Hayat S C, Yilmaz Y C, Cayhan G, Ozal S A
Department of Ophthalmology, Basaksehir Cam and Sakura City Hospital, University of Health Sciences, Istanbul, Turkey.
Department of Ophthalmology, Basaksehir Cam and Sakura City Hospital, University of Health Sciences, Istanbul, Turkey.
J Fr Ophtalmol. 2025 Sep;48(7):104614. doi: 10.1016/j.jfo.2025.104614. Epub 2025 Aug 4.
To evaluate vision-related quality of life (VRQOL) in patients who underwent pars plana vitrectomy (PPV) for rhegmatogenous retinal detachment (RRD) and to explore the relationship between VRQOL outcomes and various clinical and demographic factors.

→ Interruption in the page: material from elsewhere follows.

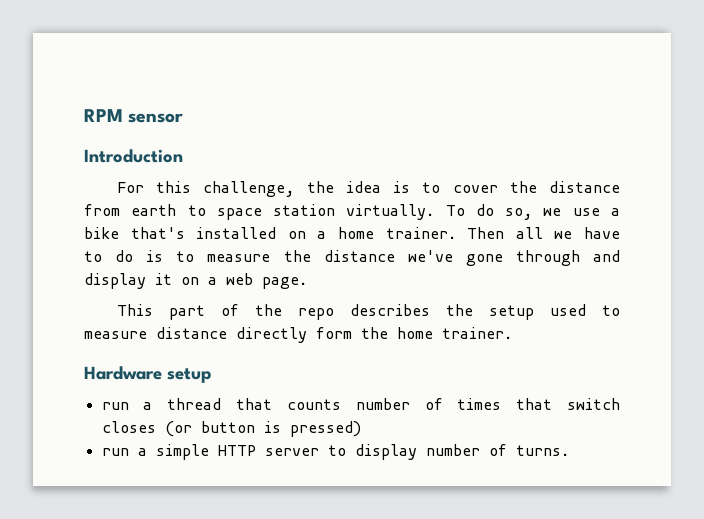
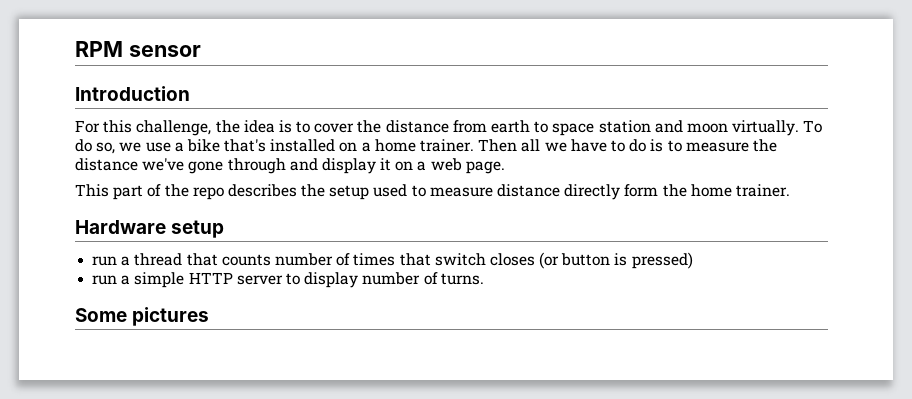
(336, 210) none -> [654,120,728,133] and moon
(569, 450) none -> [75,307,210,326] // Some pictures

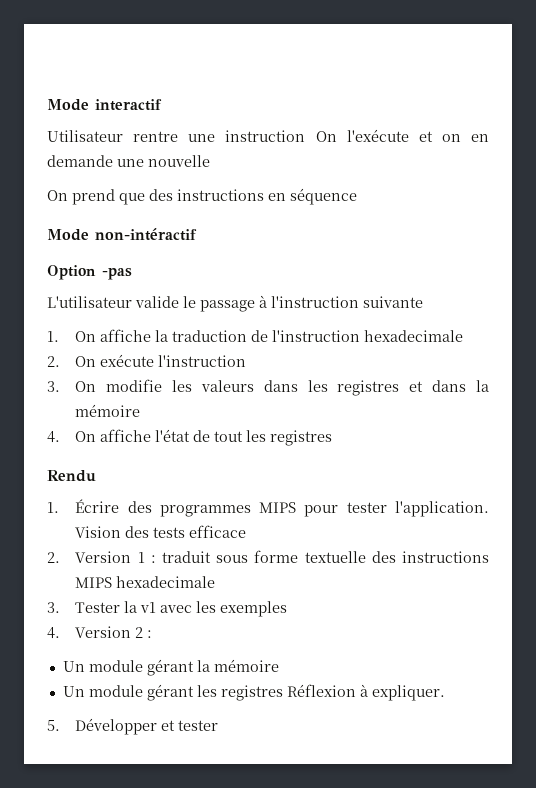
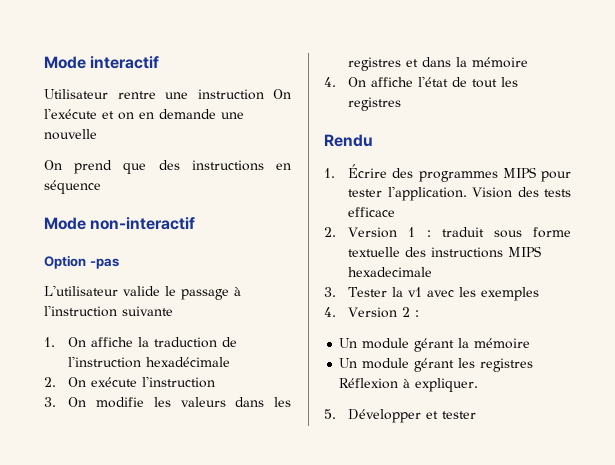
[95,228,197,241] non-intéractif -> [90,217,196,230] non-interactif
[364,330,464,342] hexadecimale -> [146,357,231,367] hexadécimale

In this cross-sectional study, patients with anatomic success 12months after PPV for RRD were evaluated. The Turkish version of the National Eye Institute Visual Function Questionnaire-39 (NEI-VFQ-39) was administered to evaluate VRQOL. Patient demographics, preoperative findings, surgical details, and postoperative outcomes, including best-corrected visual acuity (BCVA) and retinal displacement, were analyzed. Fundus autofluorescence imaging was performed at 12months to detect retinal displacement.
A total of 110 patients (median age: 58years) were included. Patients without retinal displacement had the highest VRQOL composite and subscale scores, while superior retinal displacement was linked to significantly lower scores. Patients who underwent combined surgery and those who were pseudophakic postoperatively had better VRQOL scores. Postoperative BCVA was significantly correlated with subscales such as general health, general vision, ocular pain, vision-specific dependency, and driving scores. However, no correlation was found between preoperative or final BCVA and the composite score.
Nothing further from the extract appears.